[Structured diff data]
______________________________
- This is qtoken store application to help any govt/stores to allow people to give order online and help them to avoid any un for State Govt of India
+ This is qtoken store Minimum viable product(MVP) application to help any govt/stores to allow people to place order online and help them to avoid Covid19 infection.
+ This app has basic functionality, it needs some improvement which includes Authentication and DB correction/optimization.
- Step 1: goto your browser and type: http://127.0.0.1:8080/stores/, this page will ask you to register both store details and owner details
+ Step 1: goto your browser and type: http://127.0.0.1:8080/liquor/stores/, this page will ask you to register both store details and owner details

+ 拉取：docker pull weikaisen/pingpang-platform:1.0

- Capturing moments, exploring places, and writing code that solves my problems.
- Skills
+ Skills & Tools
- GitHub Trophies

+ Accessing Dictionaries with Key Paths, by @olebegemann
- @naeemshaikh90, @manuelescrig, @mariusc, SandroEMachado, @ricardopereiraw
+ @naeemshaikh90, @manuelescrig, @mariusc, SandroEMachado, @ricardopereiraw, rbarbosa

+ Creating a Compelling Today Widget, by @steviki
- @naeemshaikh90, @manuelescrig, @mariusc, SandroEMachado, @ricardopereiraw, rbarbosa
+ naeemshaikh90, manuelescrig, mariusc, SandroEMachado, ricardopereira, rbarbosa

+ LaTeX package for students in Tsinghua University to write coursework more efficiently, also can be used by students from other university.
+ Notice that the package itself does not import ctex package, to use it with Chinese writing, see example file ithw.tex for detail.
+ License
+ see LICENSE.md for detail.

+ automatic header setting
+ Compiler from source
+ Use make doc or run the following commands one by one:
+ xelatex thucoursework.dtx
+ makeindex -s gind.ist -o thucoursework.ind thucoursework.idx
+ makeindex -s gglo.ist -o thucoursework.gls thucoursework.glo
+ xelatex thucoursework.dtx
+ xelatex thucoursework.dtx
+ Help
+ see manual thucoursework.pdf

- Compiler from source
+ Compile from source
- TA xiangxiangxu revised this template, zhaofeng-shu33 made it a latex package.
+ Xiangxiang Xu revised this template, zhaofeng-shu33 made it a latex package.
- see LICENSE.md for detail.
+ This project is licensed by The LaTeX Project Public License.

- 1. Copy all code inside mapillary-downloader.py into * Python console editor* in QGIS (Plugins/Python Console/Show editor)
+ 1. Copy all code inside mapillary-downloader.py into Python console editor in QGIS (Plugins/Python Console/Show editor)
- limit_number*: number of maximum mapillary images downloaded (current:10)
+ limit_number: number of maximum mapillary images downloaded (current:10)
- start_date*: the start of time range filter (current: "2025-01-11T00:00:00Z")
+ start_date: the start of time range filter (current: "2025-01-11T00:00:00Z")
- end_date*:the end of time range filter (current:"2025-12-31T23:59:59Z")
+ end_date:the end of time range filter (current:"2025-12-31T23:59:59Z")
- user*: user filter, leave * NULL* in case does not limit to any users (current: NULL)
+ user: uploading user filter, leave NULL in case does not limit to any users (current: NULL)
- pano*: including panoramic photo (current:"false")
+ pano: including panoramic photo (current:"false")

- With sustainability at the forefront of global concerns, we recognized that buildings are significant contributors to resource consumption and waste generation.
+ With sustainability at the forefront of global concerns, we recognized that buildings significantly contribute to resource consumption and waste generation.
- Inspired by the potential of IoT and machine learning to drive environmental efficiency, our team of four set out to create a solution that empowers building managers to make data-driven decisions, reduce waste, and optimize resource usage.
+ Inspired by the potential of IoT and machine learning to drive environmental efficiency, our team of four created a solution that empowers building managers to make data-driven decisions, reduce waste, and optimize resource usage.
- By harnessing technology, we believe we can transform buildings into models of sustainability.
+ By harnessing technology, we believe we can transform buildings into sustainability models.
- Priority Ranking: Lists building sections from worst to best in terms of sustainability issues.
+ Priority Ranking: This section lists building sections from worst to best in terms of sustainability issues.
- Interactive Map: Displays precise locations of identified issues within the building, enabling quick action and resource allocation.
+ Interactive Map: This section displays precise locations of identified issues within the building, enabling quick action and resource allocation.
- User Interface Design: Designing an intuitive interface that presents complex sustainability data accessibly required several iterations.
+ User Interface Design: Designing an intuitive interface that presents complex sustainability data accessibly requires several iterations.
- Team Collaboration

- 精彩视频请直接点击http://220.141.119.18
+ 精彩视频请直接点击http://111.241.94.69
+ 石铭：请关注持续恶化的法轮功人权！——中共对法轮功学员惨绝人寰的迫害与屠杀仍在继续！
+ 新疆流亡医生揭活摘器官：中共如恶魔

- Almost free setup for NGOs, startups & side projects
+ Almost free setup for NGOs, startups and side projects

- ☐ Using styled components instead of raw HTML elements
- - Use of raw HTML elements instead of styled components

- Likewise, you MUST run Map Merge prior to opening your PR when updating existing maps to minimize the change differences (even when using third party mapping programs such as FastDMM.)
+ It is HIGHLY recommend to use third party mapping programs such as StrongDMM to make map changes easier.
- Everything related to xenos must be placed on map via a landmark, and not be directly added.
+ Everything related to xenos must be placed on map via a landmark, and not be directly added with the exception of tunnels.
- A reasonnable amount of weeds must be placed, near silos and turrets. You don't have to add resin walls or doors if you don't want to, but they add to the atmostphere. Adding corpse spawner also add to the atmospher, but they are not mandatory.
______________________________
• AIM OF THE TASK: All of the data above should be output exactly.

• ANSWER BOX:
- This is qtoken store application to help any govt/stores to allow people to give order online and help them to avoid any un for State Govt of India
+ This is qtoken store Minimum viable product(MVP) application to help any govt/stores to allow people to place order online and help them to avoid Covid19 infection.
+ This app has basic functionality, it needs some improvement which includes Authentication and DB correction/optimization.
- Step 1: goto your browser and type: http://127.0.0.1:8080/stores/, this page will ask you to register both store details and owner details
+ Step 1: goto your browser and type: http://127.0.0.1:8080/liquor/stores/, this page will ask you to register both store details and owner details

+ 拉取：docker pull weikaisen/pingpang-platform:1.0

- Capturing moments, exploring places, and writing code that solves my problems.
- Skills
+ Skills & Tools
- GitHub Trophies

+ Accessing Dictionaries with Key Paths, by @olebegemann
- @naeemshaikh90, @manuelescrig, @mariusc, SandroEMachado, @ricardopereiraw
+ @naeemshaikh90, @manuelescrig, @mariusc, SandroEMachado, @ricardopereiraw, rbarbosa

+ Creating a Compelling Today Widget, by @steviki
- @naeemshaikh90, @manuelescrig, @mariusc, SandroEMachado, @ricardopereiraw, rbarbosa
+ naeemshaikh90, manuelescrig, mariusc, SandroEMachado, ricardopereira, rbarbosa

+ LaTeX package for students in Tsinghua University to write coursework more efficiently, also can be used by students from other university.
+ Notice that the package itself does not import ctex package, to use it with Chinese writing, see example file ithw.tex for detail.
+ License
+ see LICENSE.md for detail.

+ automatic header setting
+ Compiler from source
+ Use make doc or run the following commands one by one:
+ xelatex thucoursework.dtx
+ makeindex -s gind.ist -o thucoursework.ind thucoursework.idx
+ makeindex -s gglo.ist -o thucoursework.gls thucoursework.glo
+ xelatex thucoursework.dtx
+ xelatex thucoursework.dtx
+ Help
+ see manual thucoursework.pdf

- Compiler from source
+ Compile from source
- TA xiangxiangxu revised this template, zhaofeng-shu33 made it a latex package.
+ Xiangxiang Xu revised this template, zhaofeng-shu33 made it a latex package.
- see LICENSE.md for detail.
+ This project is licensed by The LaTeX Project Public License.

- 1. Copy all code inside mapillary-downloader.py into * Python console editor* in QGIS (Plugins/Python Console/Show editor)
+ 1. Copy all code inside mapillary-downloader.py into Python console editor in QGIS (Plugins/Python Console/Show editor)
- limit_number*: number of maximum mapillary images downloaded (current:10)
+ limit_number: number of maximum mapillary images downloaded (current:10)
- start_date*: the start of time range filter (current: "2025-01-11T00:00:00Z")
+ start_date: the start of time range filter (current: "2025-01-11T00:00:00Z")
- end_date*:the end of time range filter (current:"2025-12-31T23:59:59Z")
+ end_date:the end of time range filter (current:"2025-12-31T23:59:59Z")
- user*: user filter, leave * NULL* in case does not limit to any users (current: NULL)
+ user: uploading user filter, leave NULL in case does not limit to any users (current: NULL)
- pano*: including panoramic photo (current:"false")
+ pano: including panoramic photo (current:"false")

- With sustainability at the forefront of global concerns, we recognized that buildings are significant contributors to resource consumption and waste generation.
+ With sustainability at the forefront of global concerns, we recognized that buildings significantly contribute to resource consumption and waste generation.
- Inspired by the potential of IoT and machine learning to drive environmental efficiency, our team of four set out to create a solution that empowers building managers to make data-driven decisions, reduce waste, and optimize resource usage.
+ Inspired by the potential of IoT and machine learning to drive environmental efficiency, our team of four created a solution that empowers building managers to make data-driven decisions, reduce waste, and optimize resource usage.
- By harnessing technology, we believe we can transform buildings into models of sustainability.
+ By harnessing technology, we believe we can transform buildings into sustainability models.
- Priority Ranking: Lists building sections from worst to best in terms of sustainability issues.
+ Priority Ranking: This section lists building sections from worst to best in terms of sustainability issues.
- Interactive Map: Displays precise locations of identified issues within the building, enabling quick action and resource allocation.
+ Interactive Map: This section displays precise locations of identified issues within the building, enabling quick action and resource allocation.
- User Interface Design: Designing an intuitive interface that presents complex sustainability data accessibly required several iterations.
+ User Interface Design: Designing an intuitive interface that presents complex sustainability data accessibly requires several iterations.
- Team Collaboration

- 精彩视频请直接点击http://220.141.119.18
+ 精彩视频请直接点击http://111.241.94.69
+ 石铭：请关注持续恶化的法轮功人权！——中共对法轮功学员惨绝人寰的迫害与屠杀仍在继续！
+ 新疆流亡医生揭活摘器官：中共如恶魔

- Almost free setup for NGOs, startups & side projects
+ Almost free setup for NGOs, startups and side projects

- ☐ Using styled components instead of raw HTML elements
- - Use of raw HTML elements instead of styled components

- Likewise, you MUST run Map Merge prior to opening your PR when updating existing maps to minimize the change differences (even when using third party mapping programs such as FastDMM.)
+ It is HIGHLY recommend to use third party mapping programs such as StrongDMM to make map changes easier.
- Everything related to xenos must be placed on map via a landmark, and not be directly added.
+ Everything related to xenos must be placed on map via a landmark, and not be directly added with the exception of tunnels.
- A reasonnable amount of weeds must be placed, near silos and turrets. You don't have to add resin walls or doors if you don't want to, but they add to the atmostphere. Adding corpse spawner also add to the atmospher, but they are not mandatory.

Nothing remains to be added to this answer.